Comb through the entries for "none" and pull out each line that holds it.

#####

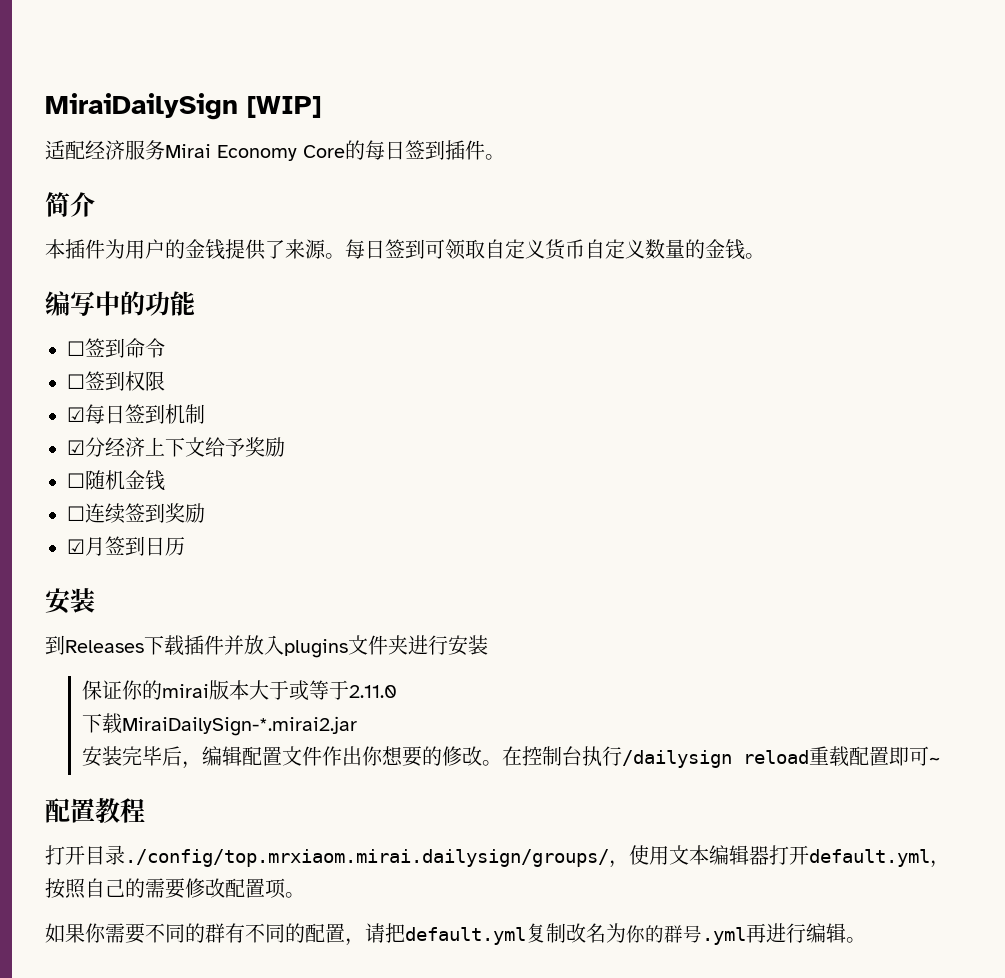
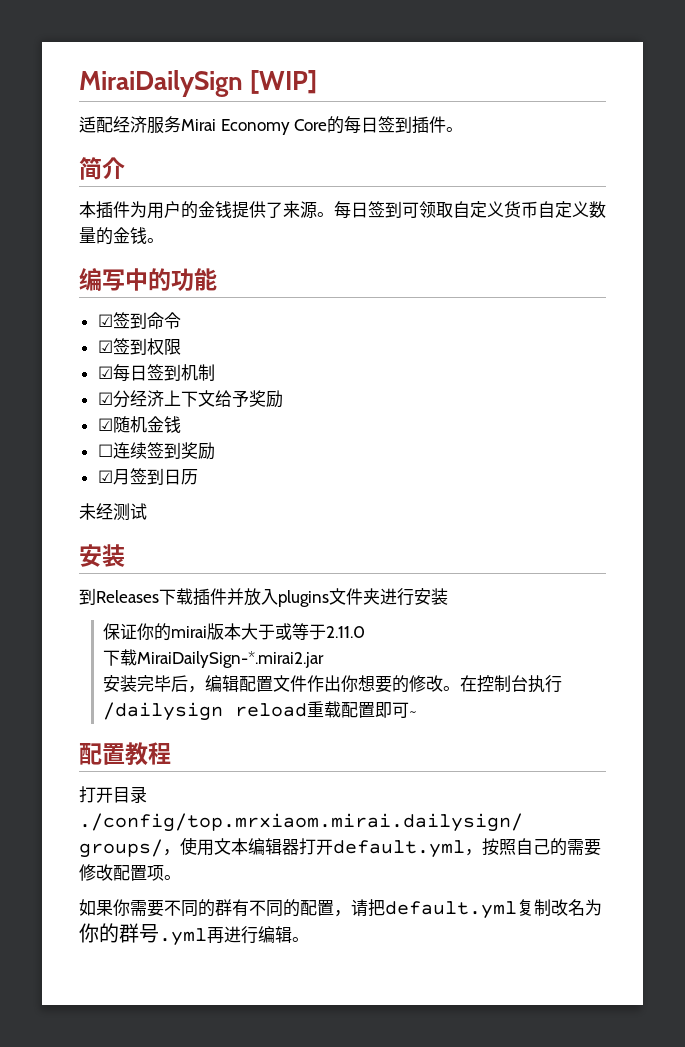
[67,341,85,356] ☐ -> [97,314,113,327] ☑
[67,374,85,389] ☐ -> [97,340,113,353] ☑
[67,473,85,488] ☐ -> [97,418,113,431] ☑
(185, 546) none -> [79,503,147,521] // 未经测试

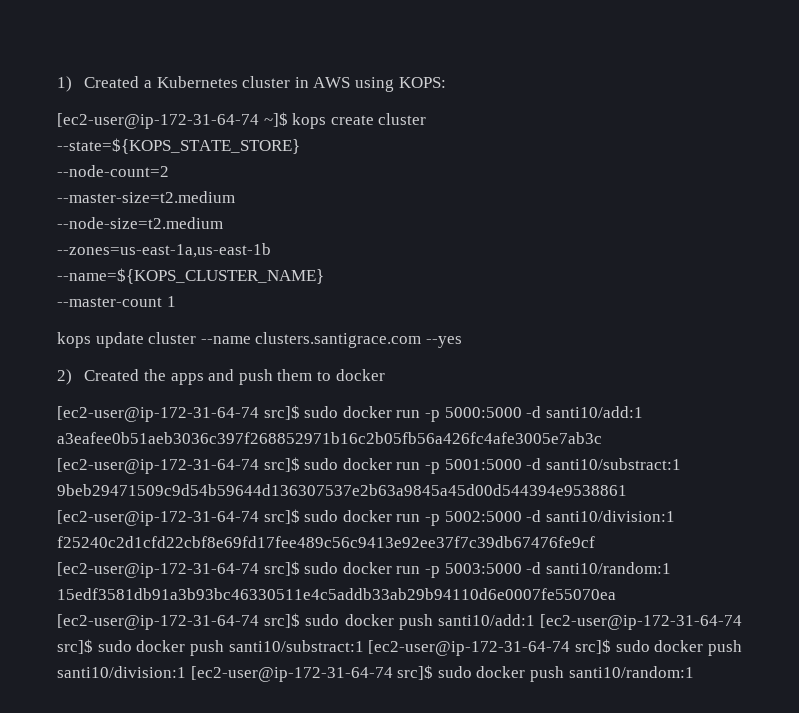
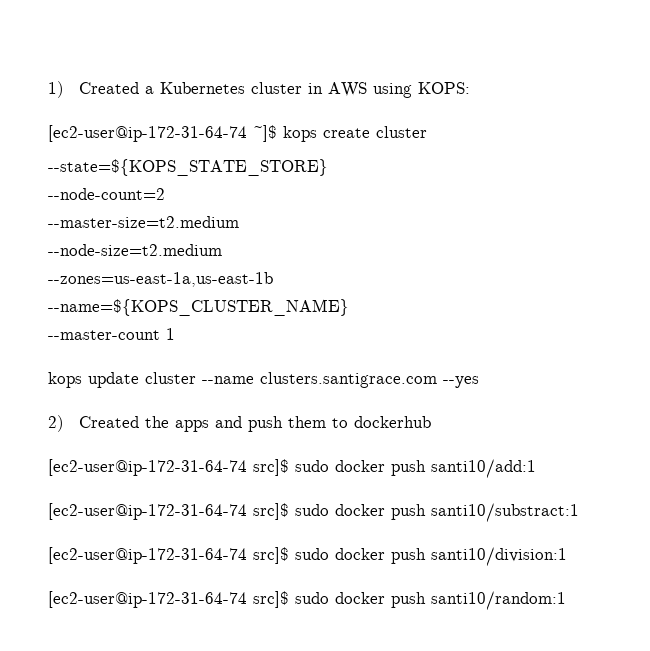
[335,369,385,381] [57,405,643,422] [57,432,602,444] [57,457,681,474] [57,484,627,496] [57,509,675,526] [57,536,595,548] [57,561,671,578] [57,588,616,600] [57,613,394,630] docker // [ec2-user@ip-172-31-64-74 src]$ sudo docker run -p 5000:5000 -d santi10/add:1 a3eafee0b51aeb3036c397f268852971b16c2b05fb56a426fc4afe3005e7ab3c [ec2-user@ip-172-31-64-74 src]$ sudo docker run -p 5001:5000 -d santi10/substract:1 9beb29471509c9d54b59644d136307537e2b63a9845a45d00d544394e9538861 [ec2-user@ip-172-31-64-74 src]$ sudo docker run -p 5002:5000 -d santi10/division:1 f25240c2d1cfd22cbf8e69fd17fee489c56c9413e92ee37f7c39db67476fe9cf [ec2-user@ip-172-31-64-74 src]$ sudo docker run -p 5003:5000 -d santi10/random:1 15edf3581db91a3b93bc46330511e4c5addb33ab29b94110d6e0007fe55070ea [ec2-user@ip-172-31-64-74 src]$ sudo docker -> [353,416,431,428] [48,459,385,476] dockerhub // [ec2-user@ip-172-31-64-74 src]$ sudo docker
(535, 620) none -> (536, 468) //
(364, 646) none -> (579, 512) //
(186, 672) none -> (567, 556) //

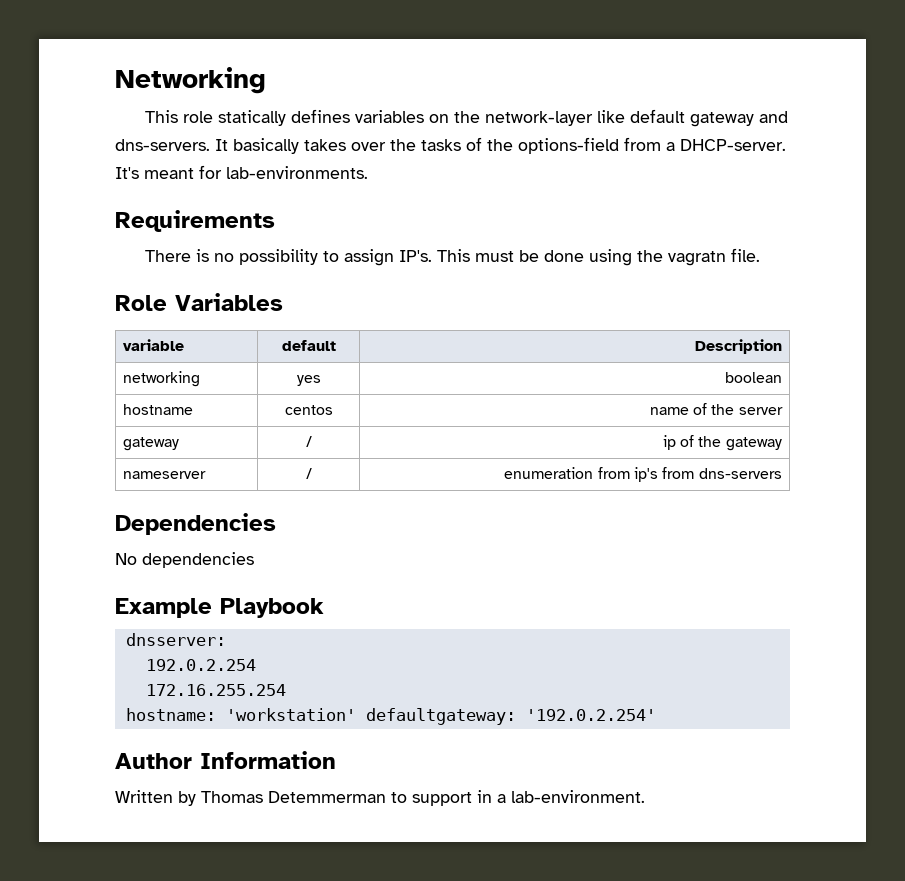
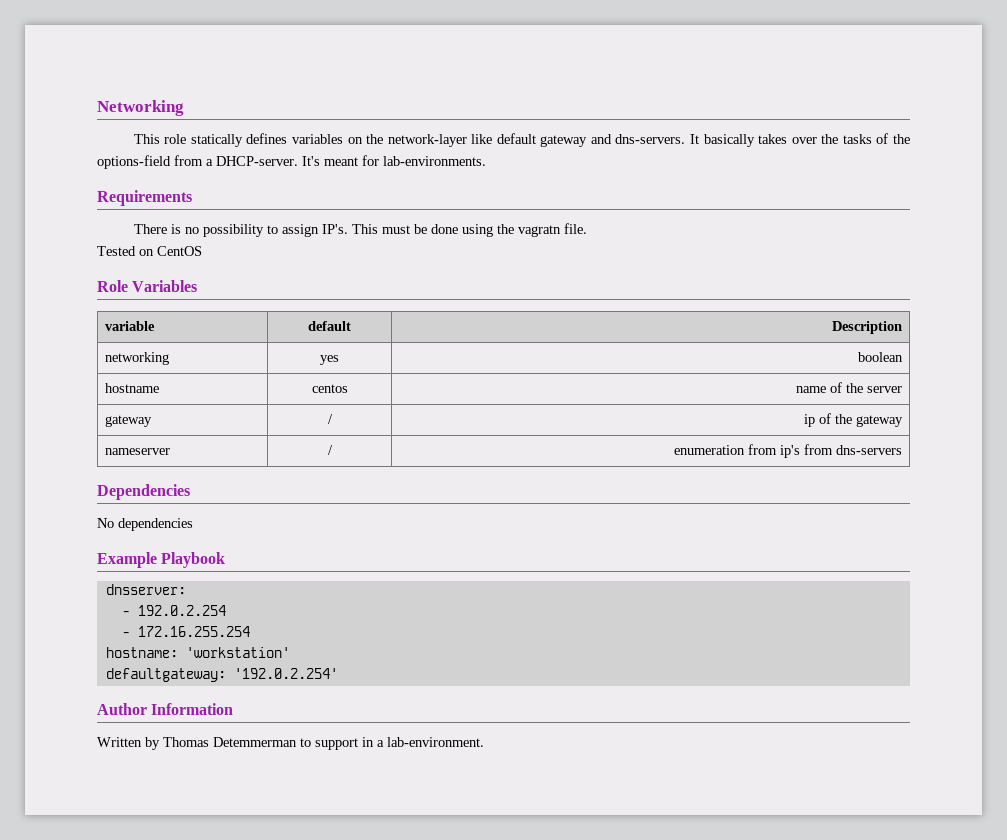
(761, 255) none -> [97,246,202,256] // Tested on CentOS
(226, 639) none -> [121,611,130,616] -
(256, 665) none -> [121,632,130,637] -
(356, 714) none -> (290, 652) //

#####

◆ Exercise response ◆
(185, 546) none -> [79,503,147,521] // 未经测试
(535, 620) none -> (536, 468) //
(364, 646) none -> (579, 512) //
(186, 672) none -> (567, 556) //
(761, 255) none -> [97,246,202,256] // Tested on CentOS
(226, 639) none -> [121,611,130,616] -
(256, 665) none -> [121,632,130,637] -
(356, 714) none -> (290, 652) //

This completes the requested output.